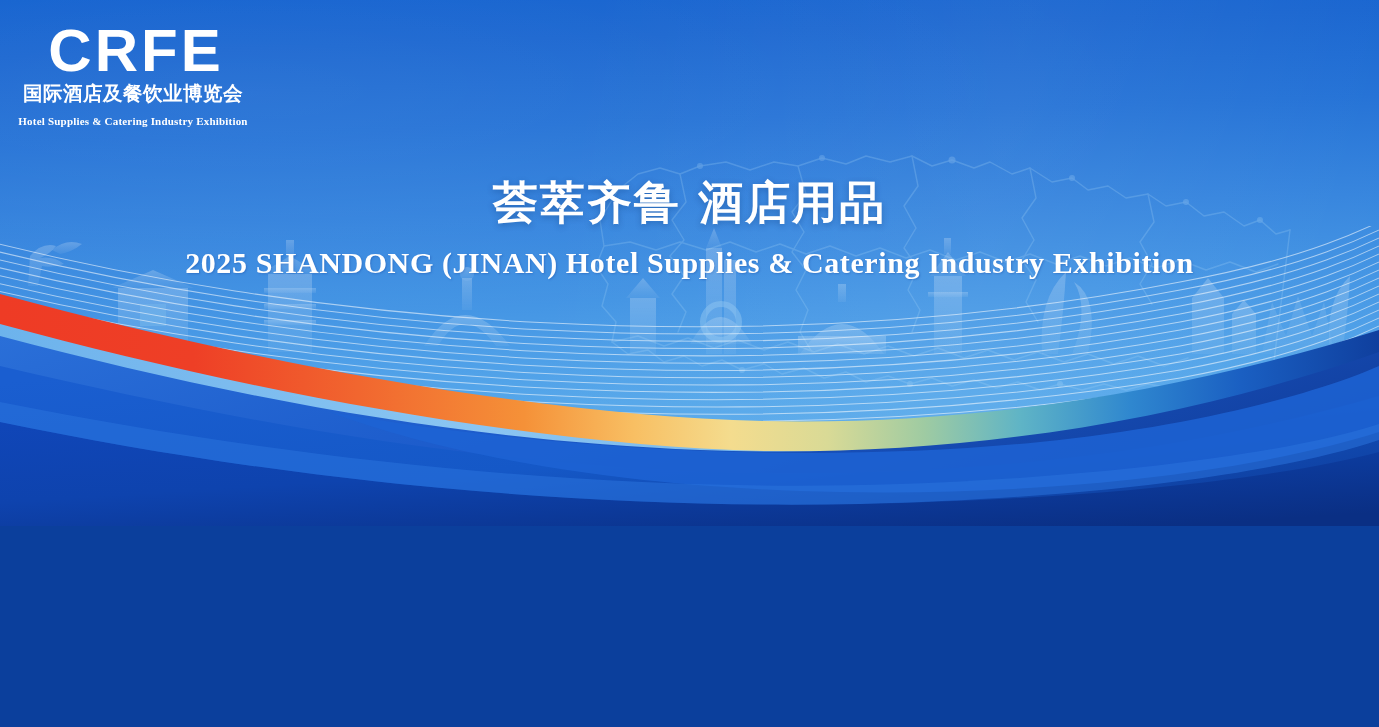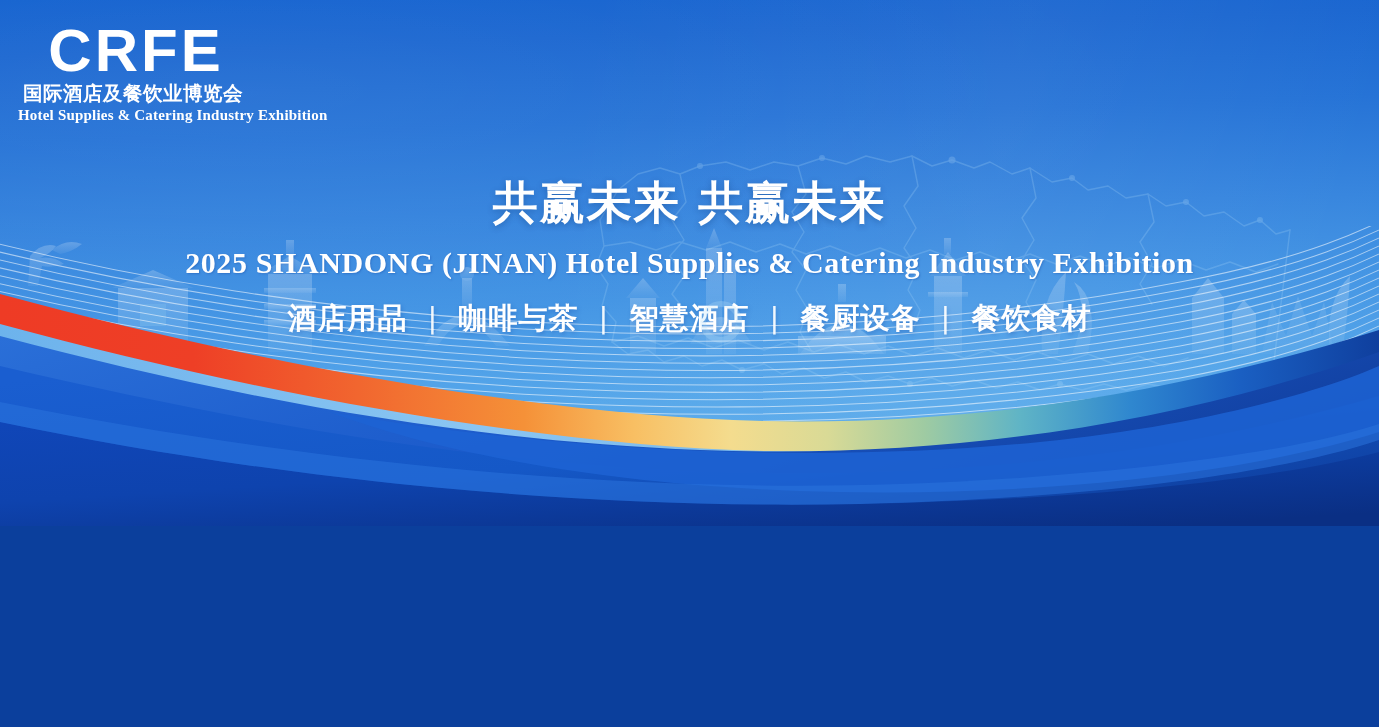--- a/index.html
+++ b/index.html
@@ -78,9 +78,9 @@
   .logo-en {
     font-family: "Liberation Serif", serif;
     font-weight: 700;
-    font-size: 15px;
+    font-size: 11px;
     letter-spacing: 0.2px;
-    margin-top: 2px;
+    margin-top: 10px;
     white-space: nowrap;
   }
 

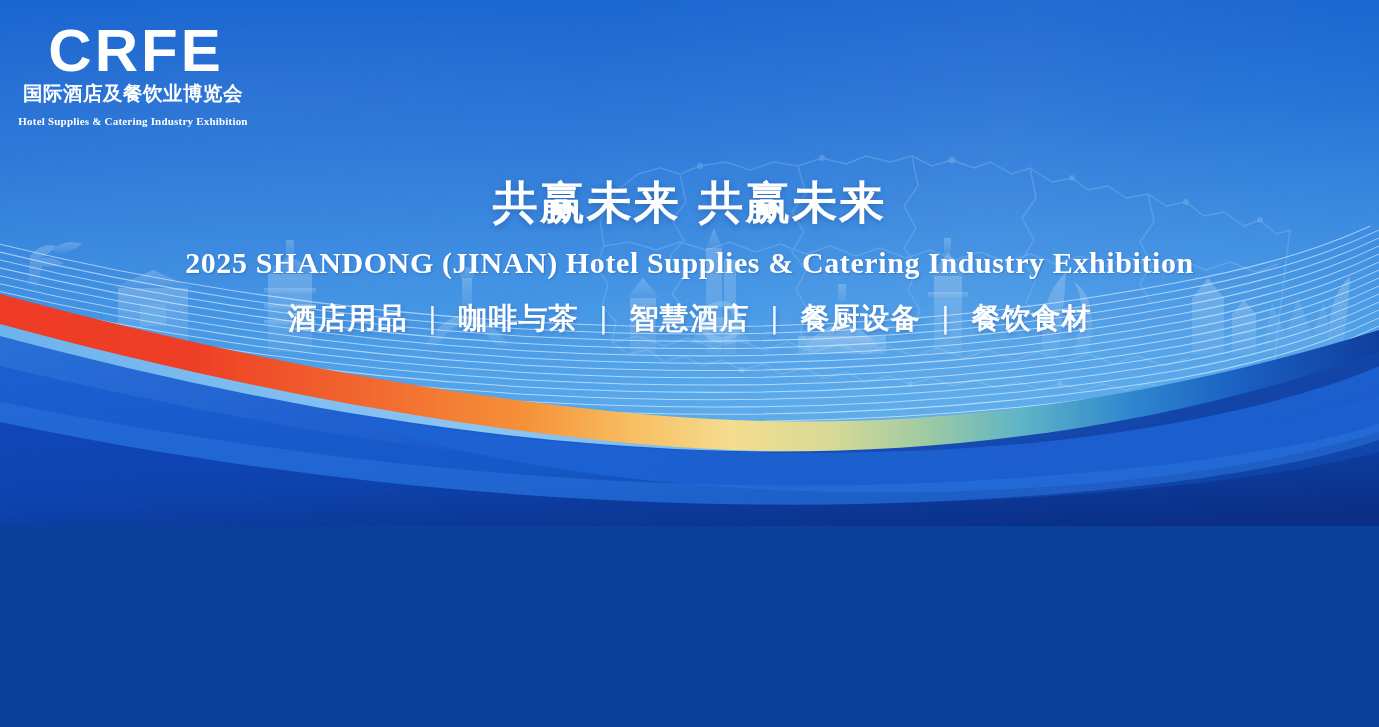--- a/index.html
+++ b/index.html
@@ -217,7 +217,7 @@
   </div>
 
   <div class="headline-wrap">
-    <div class="slogan">共赢未来 共赢未来</div>
+    <div class="slogan">荟萃齐鲁 酒店用品</div>
     <div class="title-en">2025  SHANDONG  (JINAN) Hotel  Supplies  &amp;  Catering  Industry  Exhibition</div>
 
     <div class="cats">

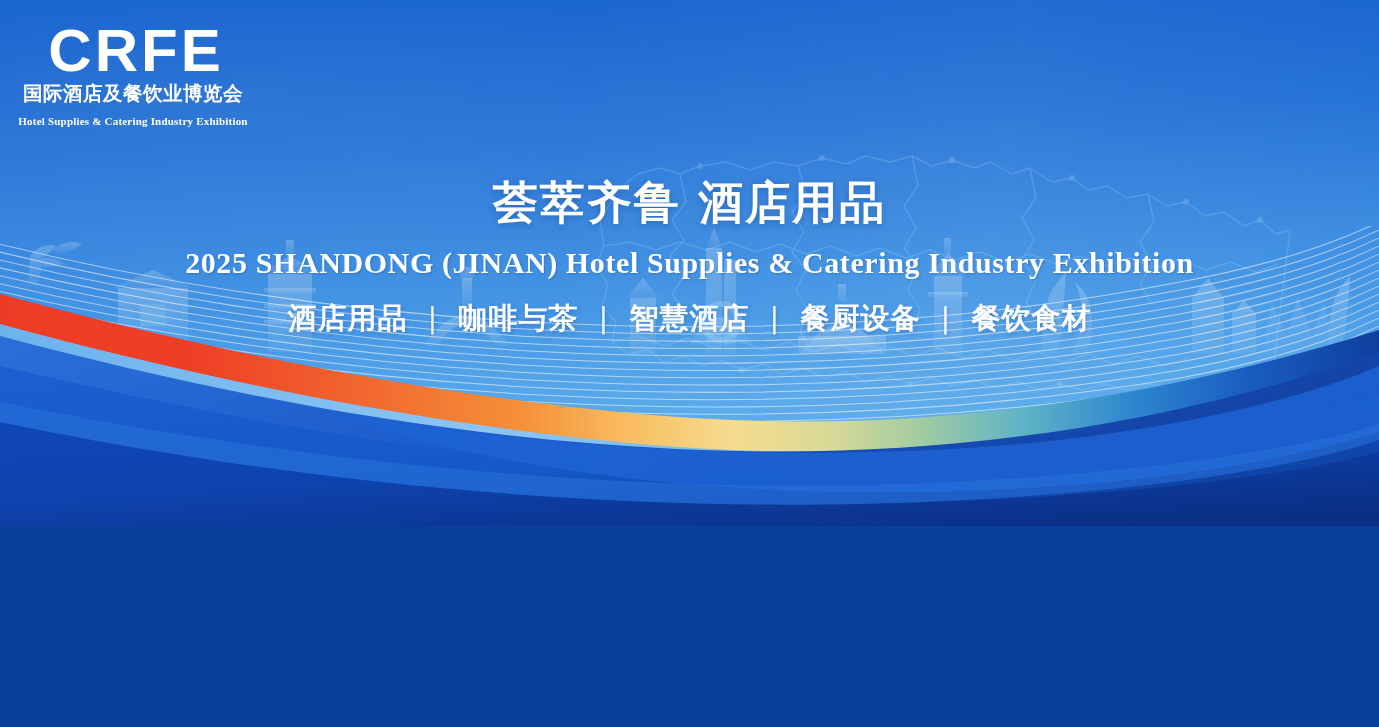--- a/index.html
+++ b/index.html
@@ -220,17 +220,6 @@
     <div class="slogan">荟萃齐鲁 酒店用品</div>
     <div class="title-en">2025  SHANDONG  (JINAN) Hotel  Supplies  &amp;  Catering  Industry  Exhibition</div>
 
-    <div class="cats">
-      <span>酒店用品</span>
-      <span class="sep">|</span>
-      <span>咖啡与茶</span>
-      <span class="sep">|</span>
-      <span>智慧酒店</span>
-      <span class="sep">|</span>
-      <span>餐厨设备</span>
-      <span class="sep">|</span>
-      <span>餐饮食材</span>
-    </div>
 
   </div>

======

## [TO DO]
Please write out all the entries above exactly, but leave out the pictures.

## [ANSWER BOX]
--- a/index.html
+++ b/index.html
@@ -78,9 +78,9 @@
   .logo-en {
     font-family: "Liberation Serif", serif;
     font-weight: 700;
-    font-size: 15px;
+    font-size: 11px;
     letter-spacing: 0.2px;
-    margin-top: 2px;
+    margin-top: 10px;
     white-space: nowrap;
   }
 

--- a/index.html
+++ b/index.html
@@ -217,7 +217,7 @@
   </div>
 
   <div class="headline-wrap">
-    <div class="slogan">共赢未来 共赢未来</div>
+    <div class="slogan">荟萃齐鲁 酒店用品</div>
     <div class="title-en">2025  SHANDONG  (JINAN) Hotel  Supplies  &amp;  Catering  Industry  Exhibition</div>
 
     <div class="cats">

--- a/index.html
+++ b/index.html
@@ -220,17 +220,6 @@
     <div class="slogan">荟萃齐鲁 酒店用品</div>
     <div class="title-en">2025  SHANDONG  (JINAN) Hotel  Supplies  &amp;  Catering  Industry  Exhibition</div>
 
-    <div class="cats">
-      <span>酒店用品</span>
-      <span class="sep">|</span>
-      <span>咖啡与茶</span>
-      <span class="sep">|</span>
-      <span>智慧酒店</span>
-      <span class="sep">|</span>
-      <span>餐厨设备</span>
-      <span class="sep">|</span>
-      <span>餐饮食材</span>
-    </div>
 
   </div>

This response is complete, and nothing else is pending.